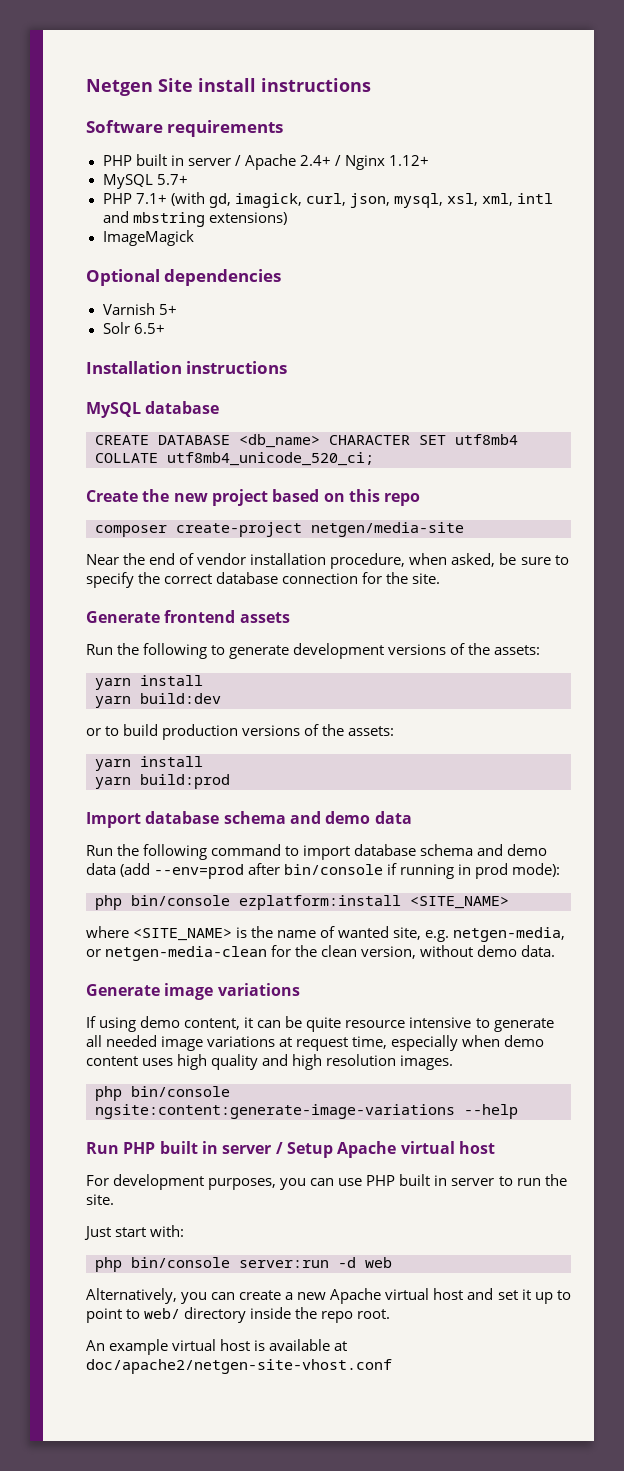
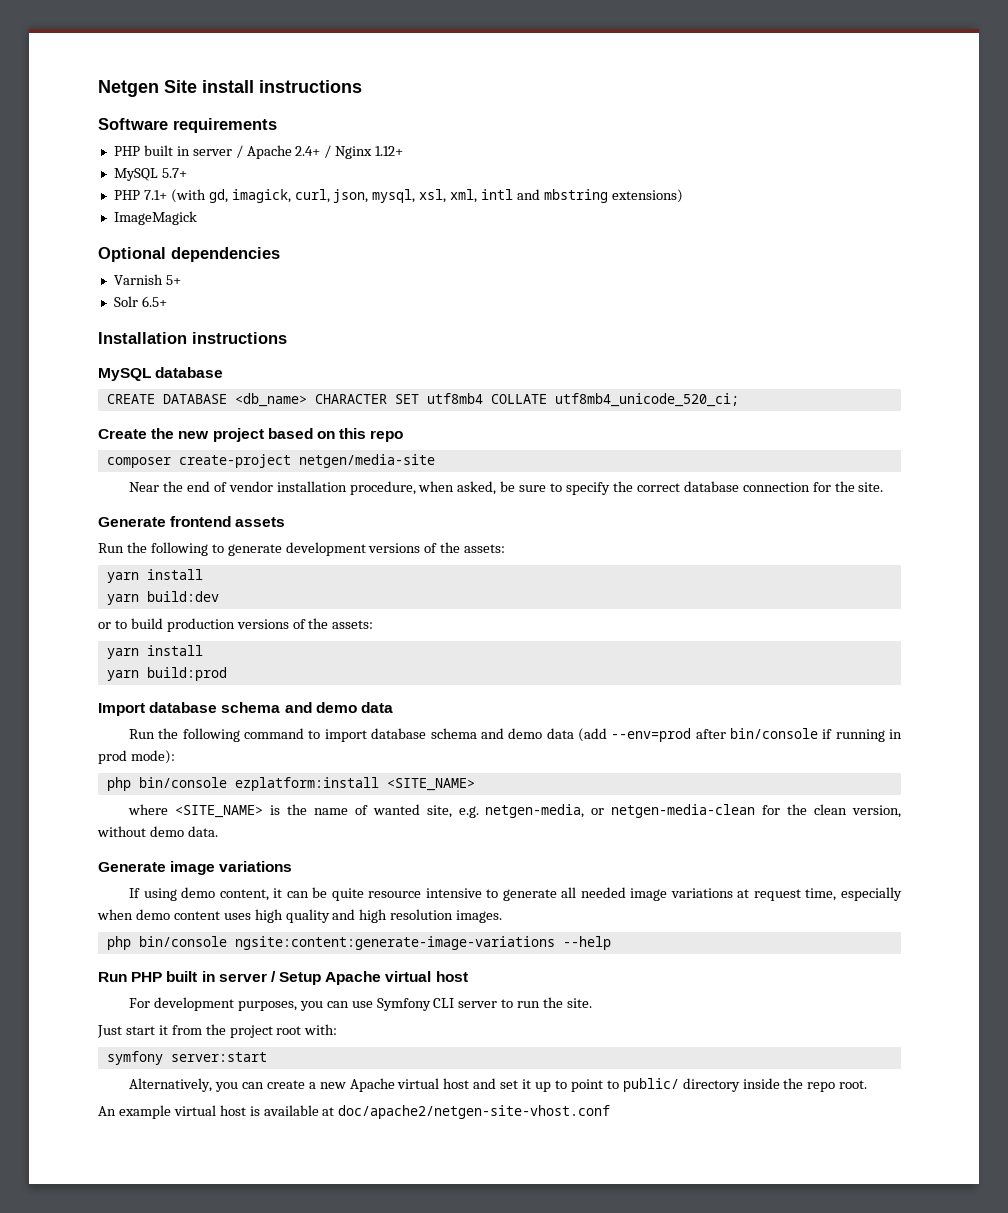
[366,1174,448,1186] PHP built in -> [376,998,455,1011] Symfony CLI
[150,1225,185,1237] [95,1257,392,1272] with: // php bin/console server:run -d web -> [158,1024,338,1038] [106,1051,267,1065] it from the project root with: // symfony server:start
[144,1308,181,1319] web/ -> [622,1078,679,1092] public/

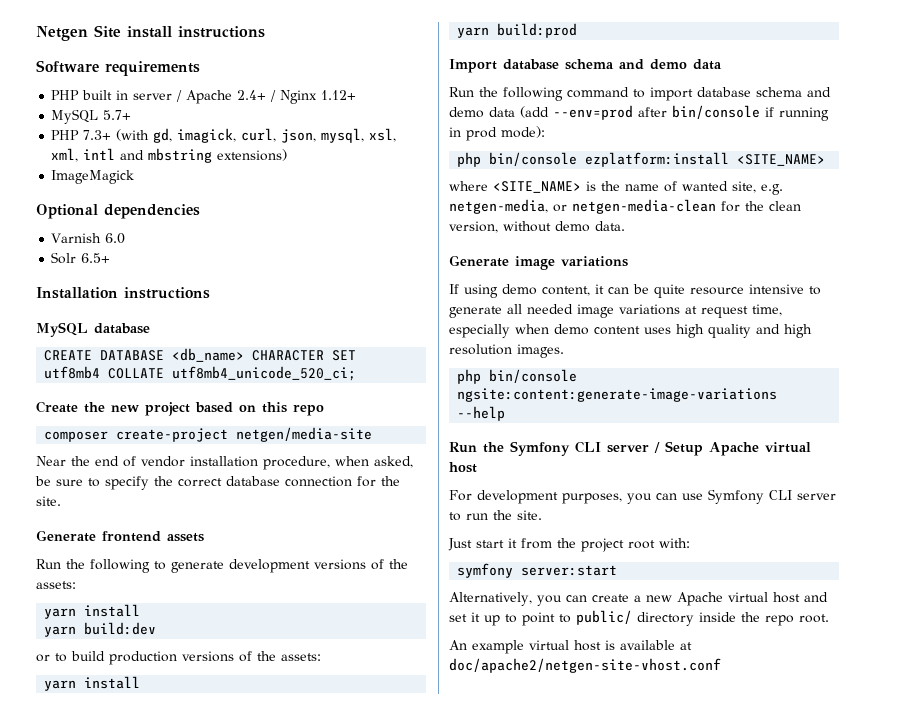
[143,190,167,200] 7.1+ -> [83,130,112,140] 7.3+
[165,275,181,285] 5+ -> [105,233,126,244] 6.0
[131,971,215,982] PHP built in -> [483,441,601,456] the Symfony CLI

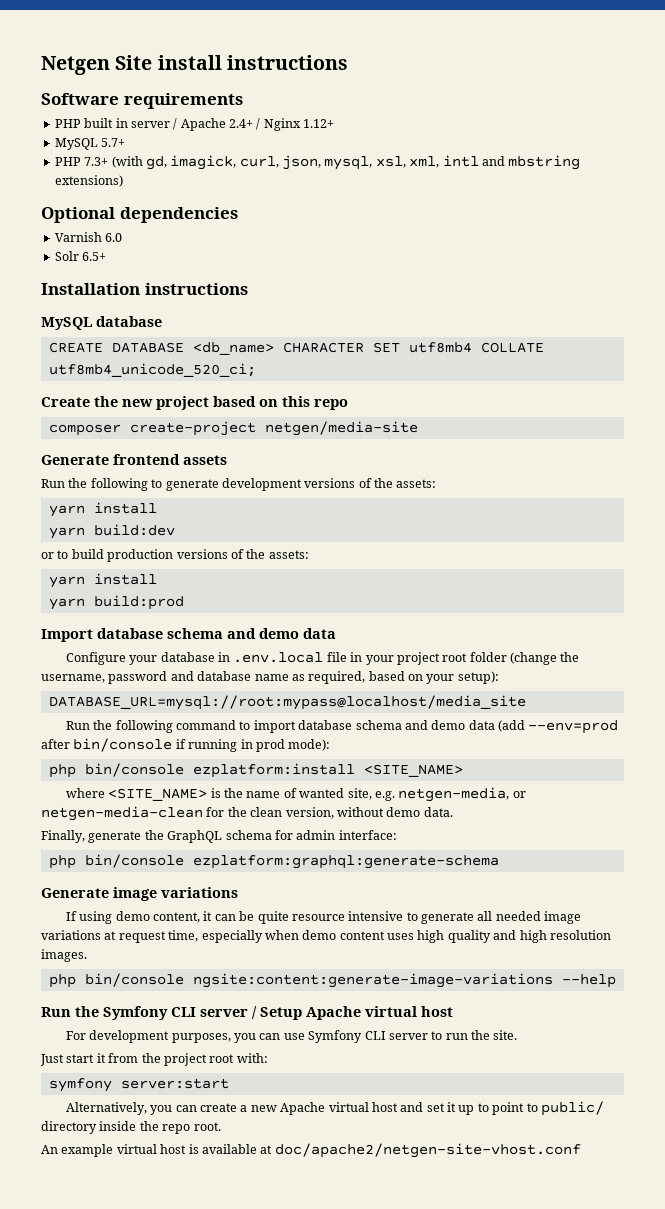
[51,170,135,184] // ImageMagick -> (123, 181) none
[36,456,413,470] [35,476,400,490] [36,496,61,506] // Near the end of vendor installation procedure, when asked, be sure to specify the correct database connection for the site. -> (418, 428) none
(722, 64) none -> [65,652,580,665] [41,671,499,684] [48,695,526,710] // Configure your database in .env.local file in your project root folder (change the username, password and database name as required, based on your setup): // DATABASE_URL=mysql://root:mypass@localhost/media_site
(625, 226) none -> [41,830,397,843] [48,854,499,869] // Finally, generate the GraphQL schema for admin interface: // php bin/console ezplatform:graphql:generate-schema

# # # # # # #

Required work ▸
The answer must be a single number: how many lines of the data include the string "built".

Result of the exercise ▸
2